Liebe Kolleg_innen,
wir möchten Sie herzlich zur nächsten Veranstaltung der Vortragsreihe
„Phänomenologische Forschungen“ einladen:
VORTRAG
24.10.2024, 18.30–20.00 Uhr, Hörsaal 3D, Institut für Philosophie,
Universitätsstraße 7, A-1010 Wien
Jakub Capek (Prag):
„Phänomenologie der Wahrnehmung und Perspektivenwechsel (mit Merleau-Ponty)“
_Abstract: _
„Es ist eine Frage der Perspektive.“ Dieser Satz kann in einer Vielzahl
von Situationen vorkommen. In der Lebensberatung kann er eine Ermutigung
sein, die Sichtweise auf das eigene Leben zu ändern. In einer
politischen Auseinandersetzung ist er eine Mahnung an den Gegner, dass
seine Annahmen nicht selbstverständlich sind und sicher nicht von allen
geteilt werden. Bei der Begegnung mit einer anderen Kultur ist es eine
Erinnerung an die Relativität unserer eigenen Urteile. Wenn man in der
Philosophie versucht, diese Erfahrungen der Perspektivität zu
verallgemeinern und den Perspektivismus zu verteidigen, stößt man auf
verschiedene Arten von Einwänden. Spätestens seit Nietzsche wird dem
Perspektivismus ein erkenntnistheoretischer Skeptizismus und ein
ethischer Relativismus vorgeworfen. Außerdem stellt sich die Frage, ob
der Perspektivist seine Position verteidigen kann (und ob er nicht einen
Widerspruch ähnlich dem Paradox des Lügners begeht).
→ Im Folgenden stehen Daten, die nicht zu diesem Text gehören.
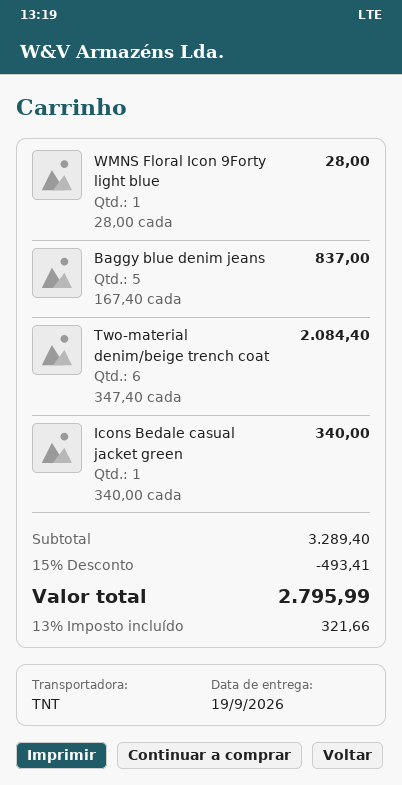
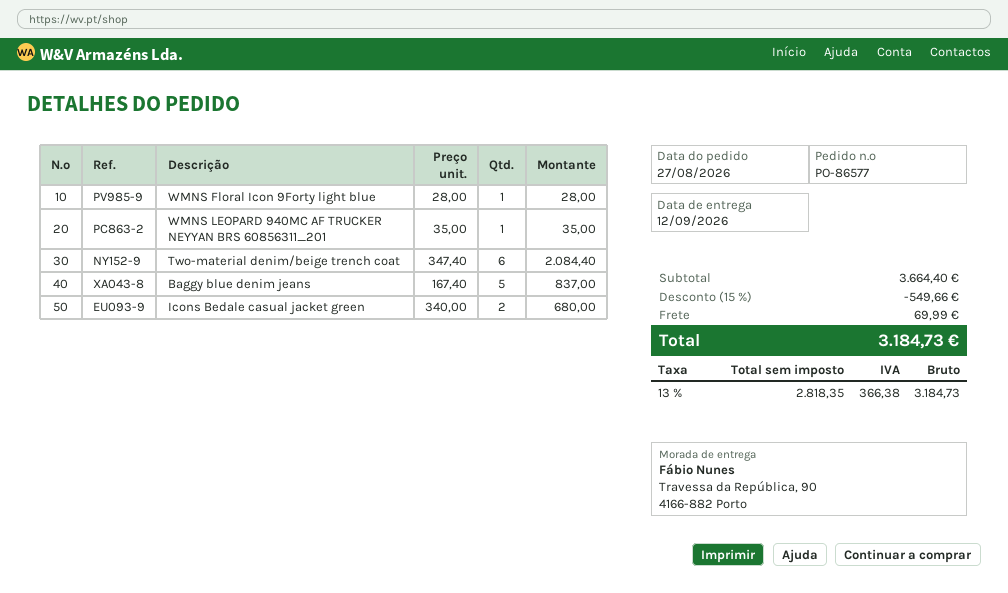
delivery date: 2026-09-19 -> 2026-09-12
Icons Bedale casual jacket green: 1 x 340.00 = 340.00 -> 2 x 340.00 = 680.00
WMNS LEOPARD 940MC AF TRUCKER NEYYAN BRS 60856311_201: none -> 1 x 35.00 = 35.00
subtotal: 3289.40 -> 3664.40
discount: 15% = 493.41 -> 15% = 549.66
shipping: none -> 69.99
tax: 13% = 321.66 -> 13% = 366.38
total: 2795.99 -> 3184.73

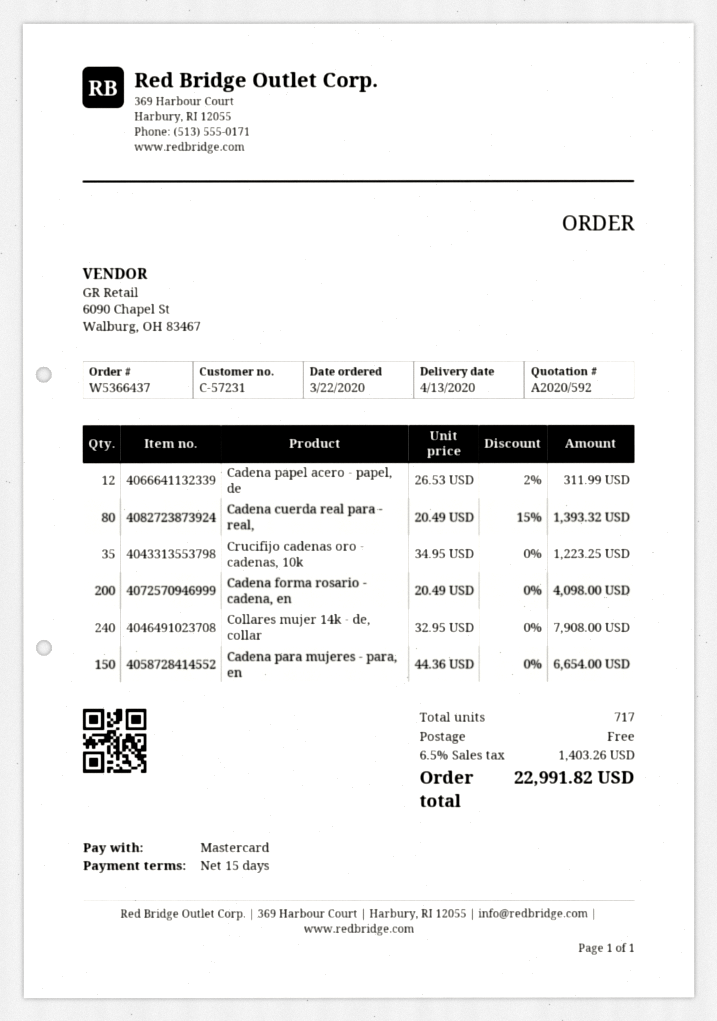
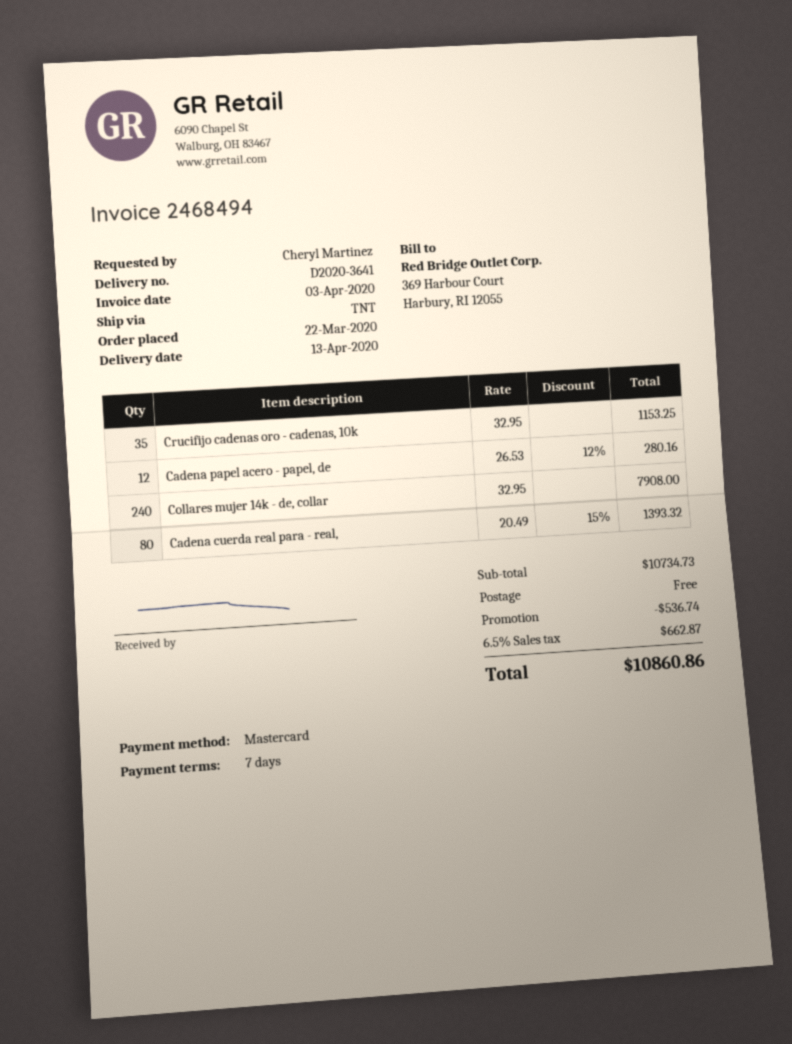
payment terms: 15 days -> 7 days
Cadena papel acero - papel, de: 12 x 26.53 - 2% = 311.99 -> 12 x 26.53 - 12% = 280.16
Crucifijo cadenas oro - cadenas, 10k: 35 x 34.95 = 1223.25 -> 35 x 32.95 = 1153.25
Cadena forma rosario - cadena, en: 200 x 20.49 = 4098.00 -> none
Cadena para mujeres - para, en: 150 x 44.36 = 6654.00 -> none
discount: none -> 536.74
tax: 6.5% = 1403.26 -> 6.5% = 662.87
total: 22991.82 -> 10860.86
In meiner Überlegung zur „Frage der Perspektive“ werde ich von einer
Analyse der Wahrnehmung ausgehen und dabei auf Merleau-Ponty
zurückgreifen. Wir nehmen Dinge und Ereignisse immer aus einem
bestimmten Blickwinkel und vor einem bestimmten Hintergrund wahr, die
jedoch verändert werden können. Die Perspektive ist – im Laufe unserer
Erfahrung – nicht ihr Thema. Aber sie kann zu einem werden, etwa in den
oben genannten Situationen. Die Frage ist also, wie man sich der eigenen
Perspektive bewusst wird und welche Konsequenzen dies hat. Der
Gegenstand meiner Überlegungen ist also der Unterschied zwischen der
Perspektivität der Erfahrung und der Erfahrung der Perspektivität. Das
letztere weist auf die Möglichkeit eines Perspektivenwechsels.